Toward that noble end, she’s begun “Bites. Eat With Your Tribe” — an app that connects local foodies, chefs, and growers. Each participant on the app describes what they wish to purchase or can provide, facilitating an endless array of farm-to-table possibilities. Roza’s ultimate goal is to unite people through the power of food, increase the use of local growers and lessen the planet’s reliance on big business.

How did Roza arrive here?

“I had been going through a difficult divorce and felt like the rug had been pulled out from under me,” she explains. “I was looking to reset my life and create a sense of meaning and purpose. I started thinking back in my own life to those memories that bubbled up that were impactful, meaningful, and memorable. The things that really shaped my values.”

This inevitably brought her back to 1978, as a child immigrant arriving from Iran, then growing up a “sort of outsider” in Logan, Utah. Aware of her physical differences from the blondes surrounding her made her wish to craft her own identity. Roza saw her mom struggle to find work because her English skills were not the best; she herself felt the sting of racial slurs. This instilled a lifelong passion for inclusion and diversity.

The delivery system for her desire to be a uniter was through food. Having worked summers as a teenager at her uncle’s farm and greenhouse gave her a love of working with and around fresh produce. As she describes on her website, “I learned how to properly thump watermelon, press the sweet spot on honeydew, and climb a tall ladder to pick tree-ripened peaches. I made my way through endless rows of towering sweet corn, peeling them open and tasting them in the open field.”

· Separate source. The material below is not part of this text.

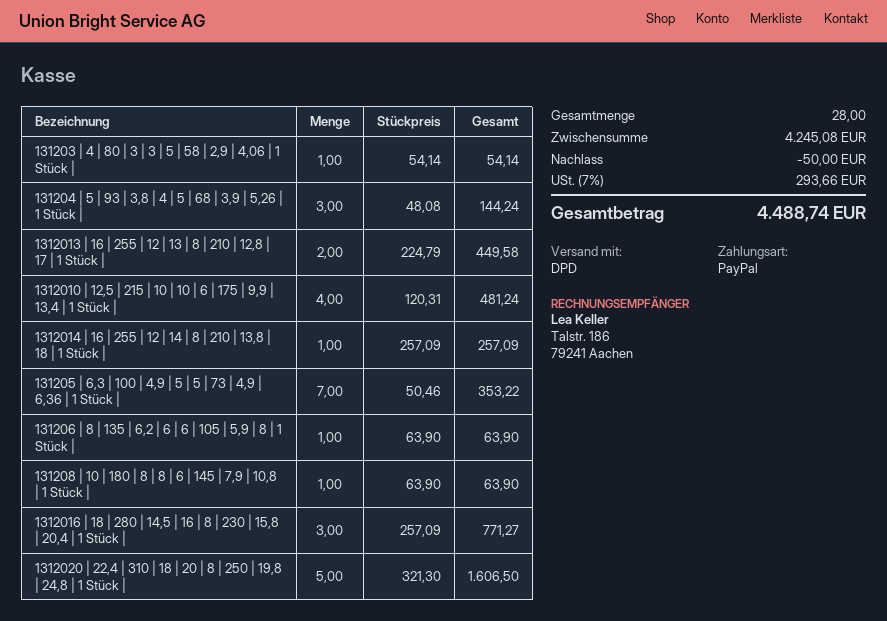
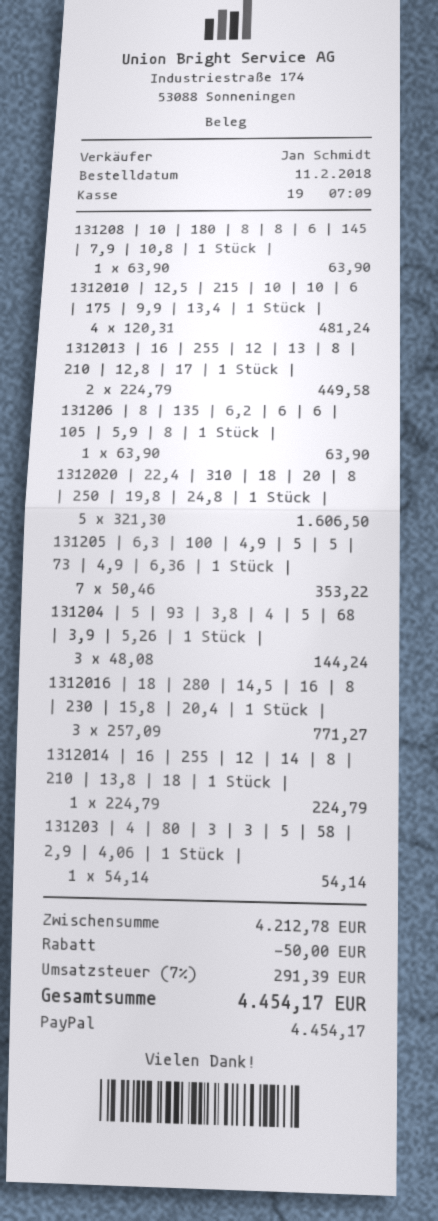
1312014 | 16 | 255 | 12 | 14 | 8 | 210 | 13,8 | 18 | 1 Stück |: 1 x 257.09 = 257.09 -> 1 x 224.79 = 224.79
subtotal: 4245.08 -> 4212.78
tax: 7% = 293.66 -> 7% = 291.39
total: 4488.74 -> 4454.17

And Roza had her first transcendent experience with food while at a dinner party at the age of 13, at the home of a professor. She spotted some quiche, a dish unknown to her at the time, and asked the professor what it was. Her host instructed her to taste the quiche with her eyes closed, to take time to explore the varying textures, and enjoy the fullness of the moment. “I was given a sense of mindfulness, of being present, of being alive. Connecting with food sources, with the earth, with a sense of community and empowerment.”

These sense memories gave Roza the idea of a forum in line with her strong belief that, “It is really about being a part of the solution toward localized sourcing and moving away from globalized food-producing. Because if you can support local growers by buying stuff from them, it will help the economy and help the community grow toward localized food sourcing.”

It took a while for the fully-realized notion of “Bites” to gel, after a number of trial-and-error experiments. It’s just launched on an attractive, user-friendly website where foodies and chefs alike can put together profiles stating their needs and preferences, skills, and limitations. A chef (who will be fully-vetted but need not be a professional) can come to your home and whip up (or drop off) a meal made with the aid of local growers and their own loving hands. They upload their food manager’s certificate or food handler’s card, and show that they have not had a criminal record in the past seven years.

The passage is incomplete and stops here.